* _What to work on_:
Every line holding the string "code" should be copied out of the listing.

* _Data extract_:

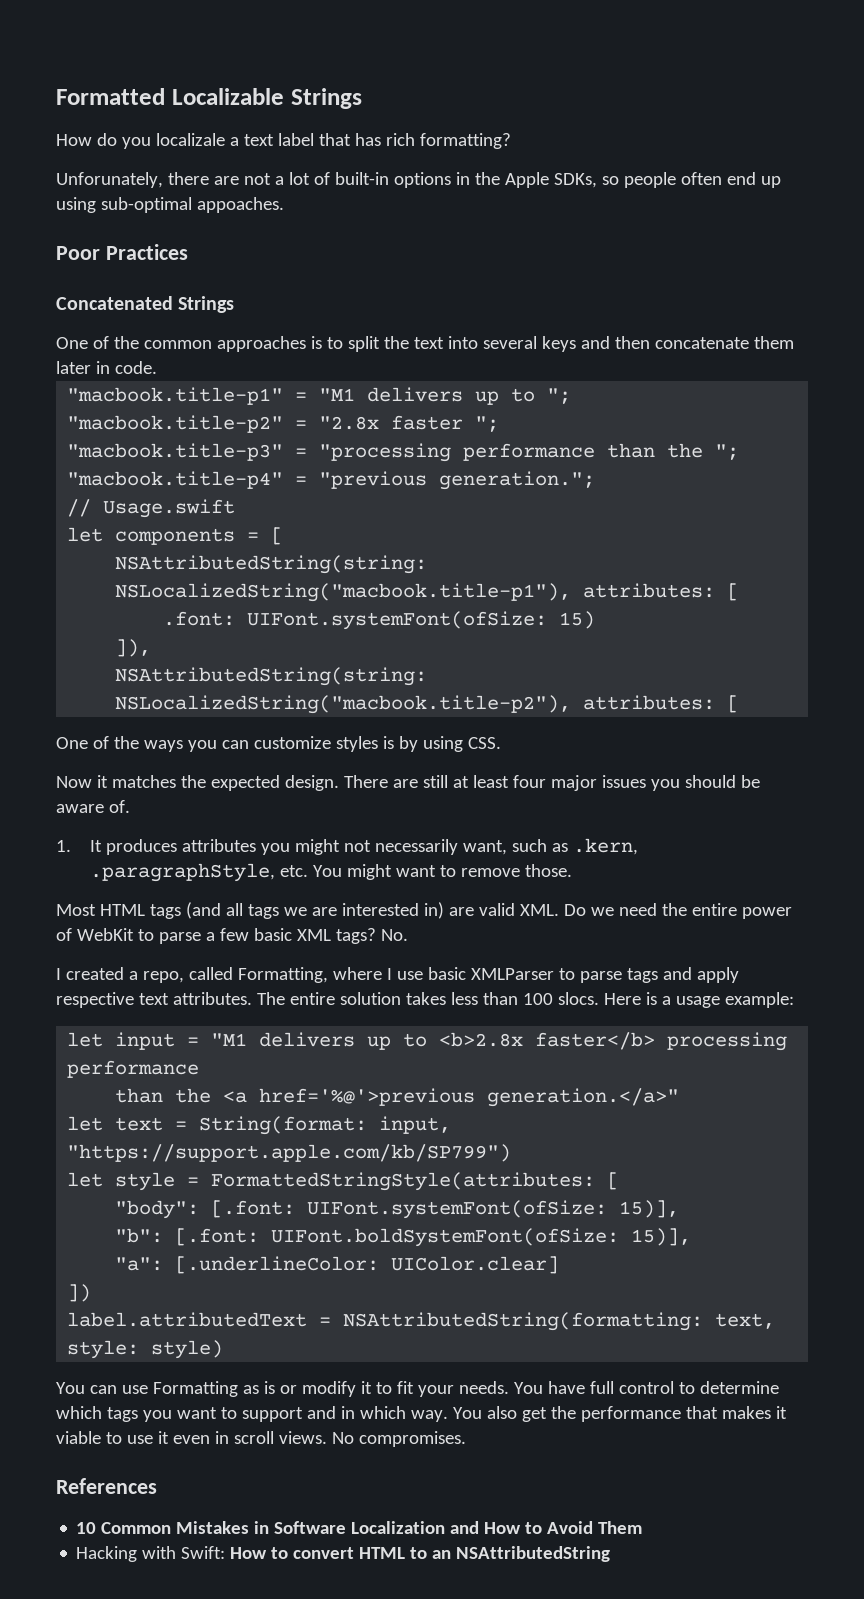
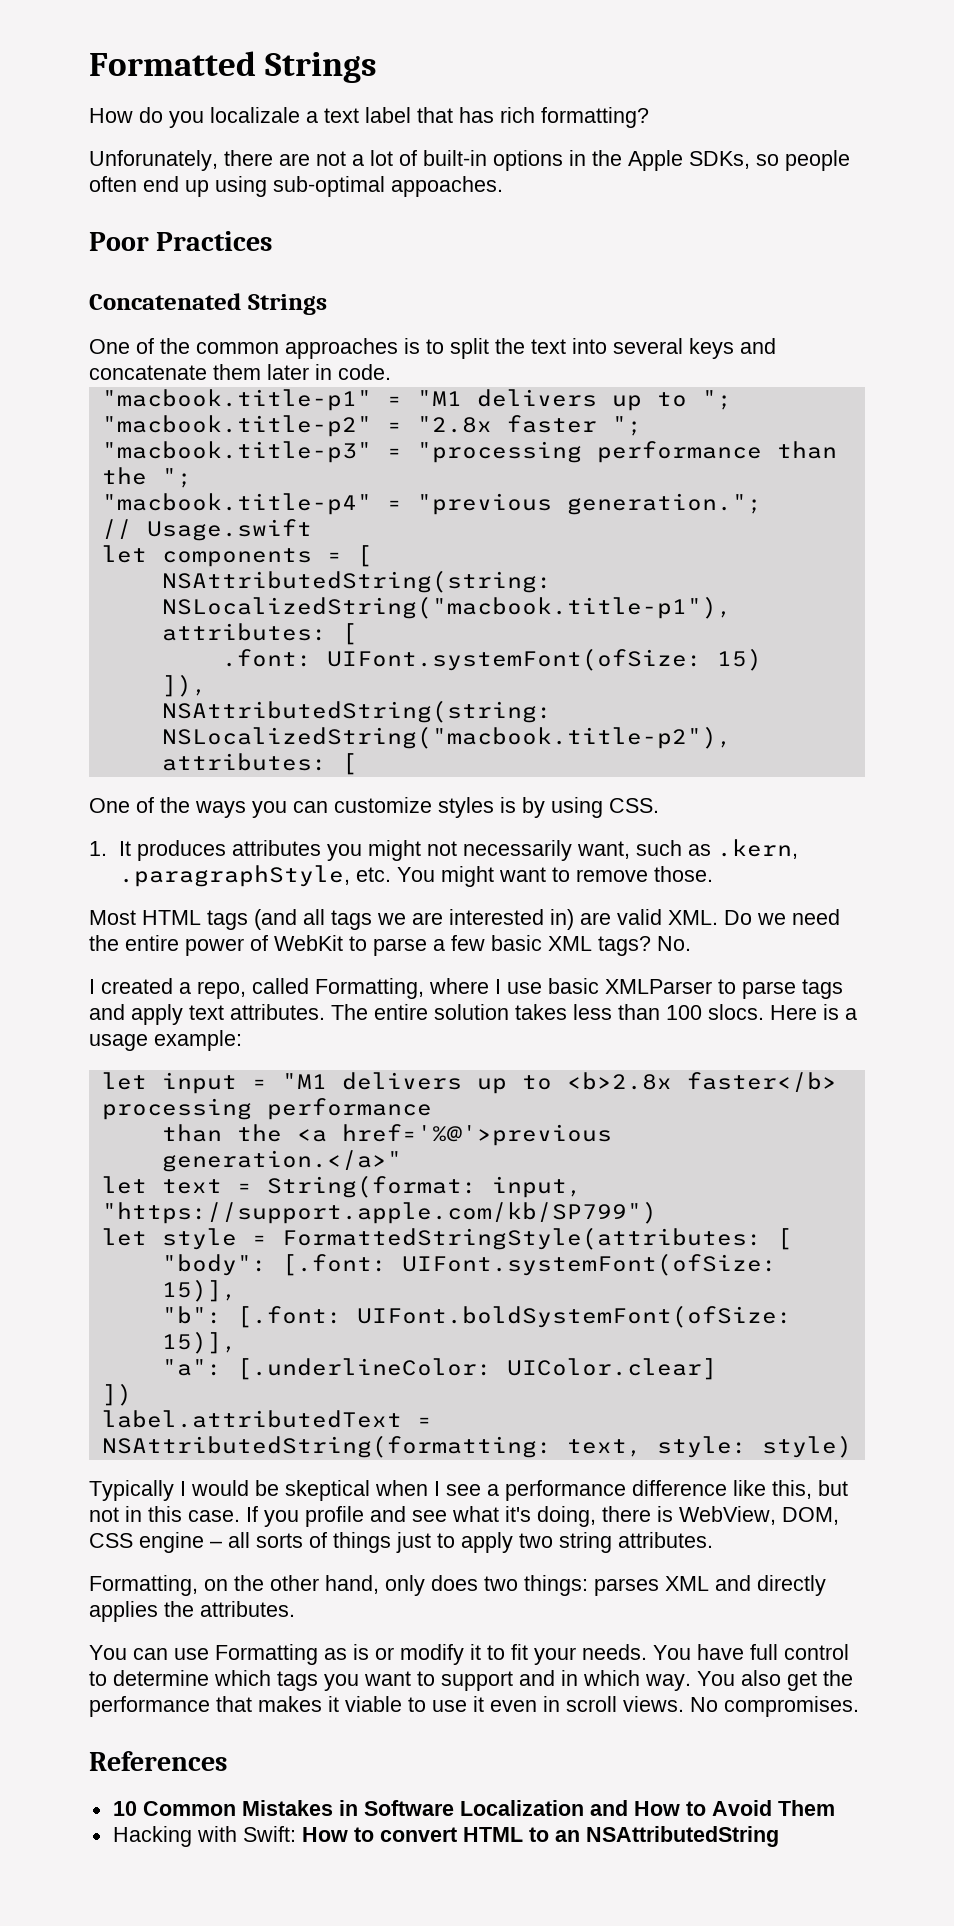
- Formatted Localizable Strings
+ Formatted Strings
- One of the common approaches is to split the text into several keys and then concatenate them later in code.
+ One of the common approaches is to split the text into several keys and concatenate them later in code.
- Now it matches the expected design. There are still at least four major issues you should be aware of.
- I created a repo, called Formatting, where I use basic XMLParser to parse tags and apply respective text attributes.
+ I created a repo, called Formatting, where I use basic XMLParser to parse tags and apply text attributes.
+ Typically I would be skeptical when I see a performance difference like this, but not in this case. If you profile and see what it's doing, there is WebView, DOM, CSS engine – all sorts of things just to apply two string attributes.
+ Formatting, on the other hand, only does two things: parses XML and directly applies the attributes.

* _Result of this exercise_:
- One of the common approaches is to split the text into several keys and then concatenate them later in code.
+ One of the common approaches is to split the text into several keys and concatenate them later in code.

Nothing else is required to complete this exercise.